This year’s FringeArts Festival has a new name, but the same two categories as before. Performances receiving FringeArts’ funding are now called “Presented Fringe” (equivalent to the former Live Arts); all the rest are “Neighborhood Fringe” (previously called the Fringe Festival).
Brian Sanders’ JUNK, HUSH NOW SWEET HIGH HEELS AND OAK – This year’s site-specific dance spectacle by one of the Fringe’s most popular mainstays presents an adult fairytale inspired by nursery rhymes and memories, in the castellar 23rd Street Armory. Along with the titular high heels and a gigantic dead oak tree (they’re aiming for a height of 25 feet), Sanders’ stellar troupe offers sweet treats of serenity and intensity around a sand dune and a bedroom. Live music accompanies the daring dancers and enhances the piece’s dreamlike mood of mystical playfulness.

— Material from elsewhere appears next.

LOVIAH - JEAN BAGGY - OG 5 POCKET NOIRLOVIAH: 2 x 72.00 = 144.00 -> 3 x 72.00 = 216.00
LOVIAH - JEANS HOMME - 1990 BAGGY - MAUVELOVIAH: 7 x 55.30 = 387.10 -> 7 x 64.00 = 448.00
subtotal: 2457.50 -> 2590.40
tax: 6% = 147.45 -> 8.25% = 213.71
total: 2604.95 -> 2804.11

Swim Pony Performing Arts, THE BALLAD OF JOE HILL – In this remount of its 2006 Fringe hit, Swim Pony updates its Vaudeville-inspired musical biography of the ill-fated labor activist/song writer with new research and revelations. Staged in historic Eastern State Penitentiary, directed by Adrienne Mackey, and re-enacted by a ragtag band of raucous clowns (Ross Beschler, Robert DaPonte, Dawn Falato, Justin Jain, Ed Miller, Dave Sweeny, and Bradley Wrenn), Joe Hill’s sensationalized story of immigration and unions, murder and execution, employs dark humor, silent-film-style movement, found percussion, and songs that will echo through the site’s eerie crumbling cellblocks.

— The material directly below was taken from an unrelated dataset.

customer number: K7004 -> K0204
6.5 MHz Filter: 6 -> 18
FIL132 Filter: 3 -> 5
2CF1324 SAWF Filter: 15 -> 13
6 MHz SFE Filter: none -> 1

Y2D Productions/Chamäleon Productions, LEO – Circus arts merge with theater arts, chalk drawings morph into scenery, and a lone man’s confinement with a magical musical suitcase in a tiny rectangular room triggers his existentialist angst, lust for life, and quest for freedom. Combining gravity-defying optical illusions, live performance, and video projections, LEO blurs the boundaries between art and reality in a poetical world of levitation, acrobatics, and limitless possibilities. Based on an idea by Tobias Wegner of Germany, directed by Montreal’s Daniel Brière, and performed by Avignon-native William Bonnet, the astonishing, inventive show has dazzled audiences and critics around the world and won major awards at the Edinburgh Fringe Festival, where it premiered in 2012.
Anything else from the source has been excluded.